EXERCISE
Lines in the listing below containing the string "size" are to be identified and copied.

========

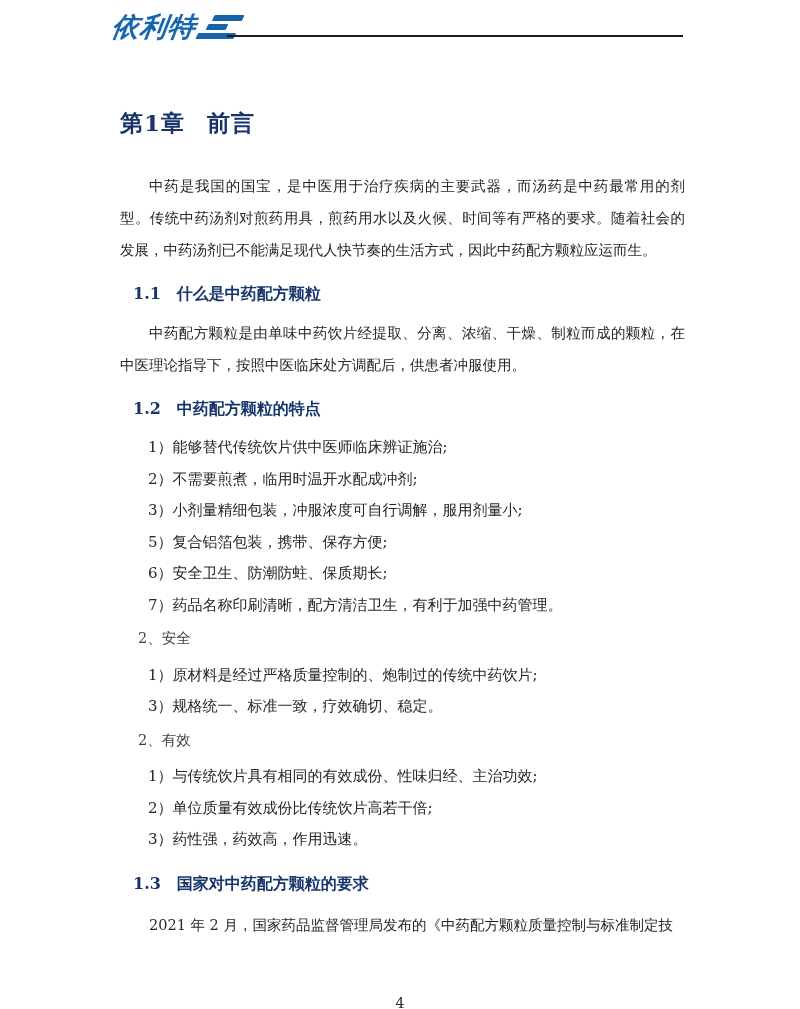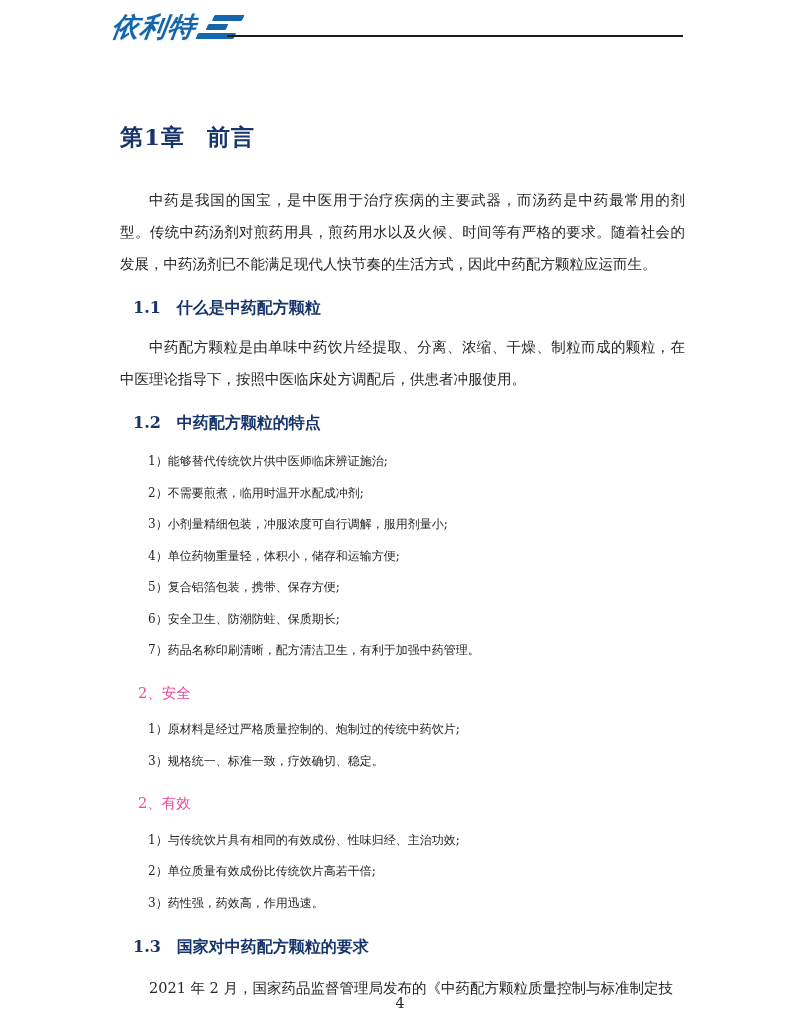--- a/index.html
+++ b/index.html
@@ -59,7 +59,7 @@
   .content {
     position: absolute;
     left: 120px;
-    top: 120px;
+    top: 106px;
     width: 565px;
   }
   .chapter-title {

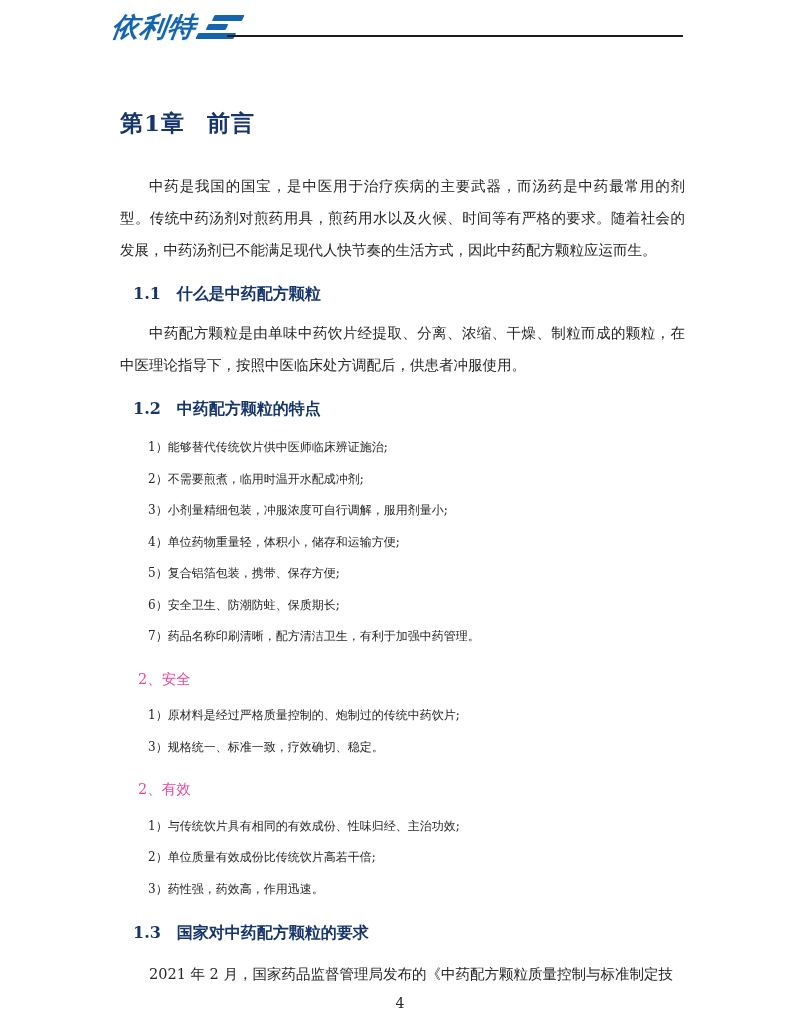--- a/index.html
+++ b/index.html
@@ -95,7 +95,7 @@
   .list { margin-top: 12px; }
   .list-item {
     padding-left: 28px;
-    font-size: 12px;
+    font-size: 15px;
     line-height: 31.5px;
     color: #262626;
   }

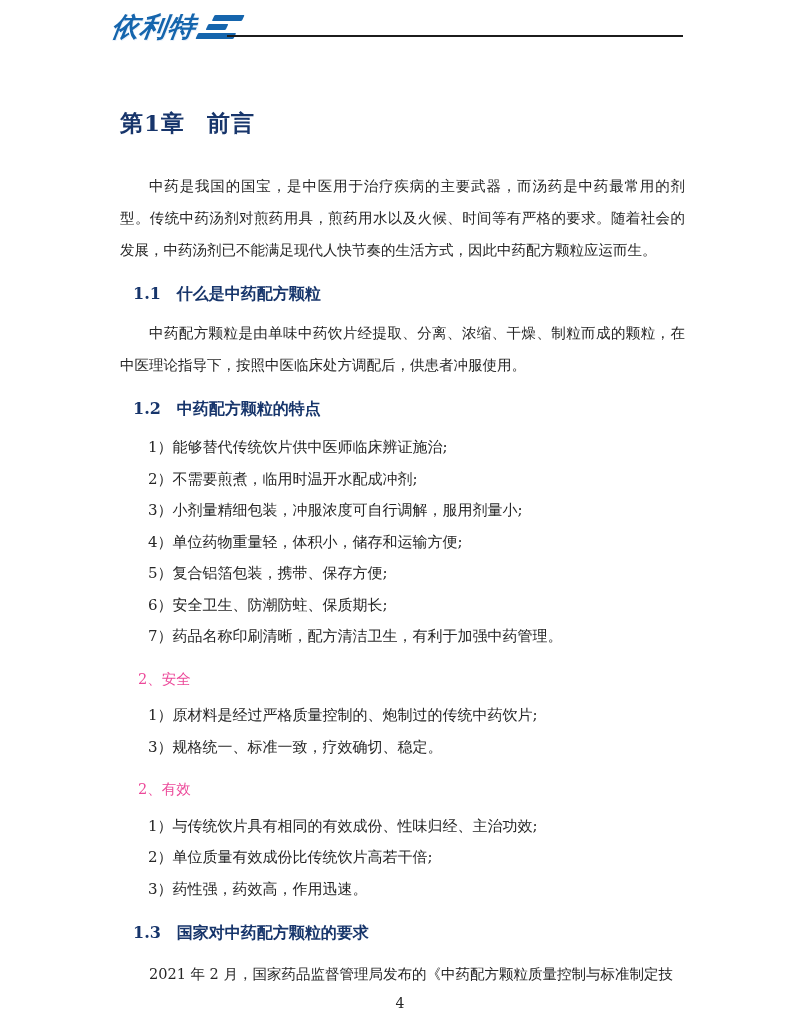--- a/index.html
+++ b/index.html
@@ -156,7 +156,6 @@
       <div class="list-item">1）能够替代传统饮片供中医师临床辨证施治;</div>
       <div class="list-item">2）不需要煎煮，临用时温开水配成冲剂;</div>
       <div class="list-item">3）小剂量精细包装，冲服浓度可自行调解，服用剂量小;</div>
-      <div class="list-item">4）单位药物重量轻，体积小，储存和运输方便;</div>
       <div class="list-item">5）复合铝箔包装，携带、保存方便;</div>
       <div class="list-item">6）安全卫生、防潮防蛀、保质期长;</div>
       <div class="list-item">7）药品名称印刷清晰，配方清洁卫生，有利于加强中药管理。</div>

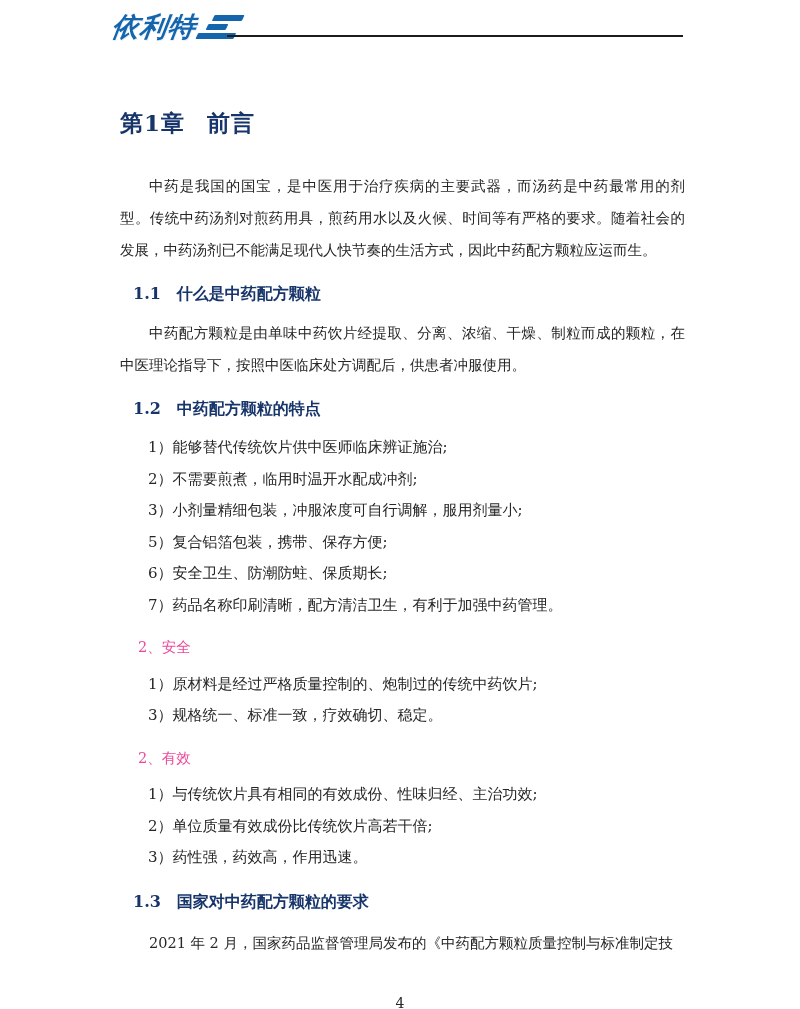--- a/index.html
+++ b/index.html
@@ -100,11 +100,11 @@
     color: #262626;
   }
   .sub-heading {
-    margin-top: 11px;
+    margin-top: 2px;
     padding-left: 18px;
     font-size: 14.5px;
     line-height: 31.5px;
-    color: #ec4899;
+    color: #404040;
   }
   .list-tight { margin-top: 5px; }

========

ANSWER BOX
-    font-size: 12px;
+    font-size: 15px;
     font-size: 14.5px;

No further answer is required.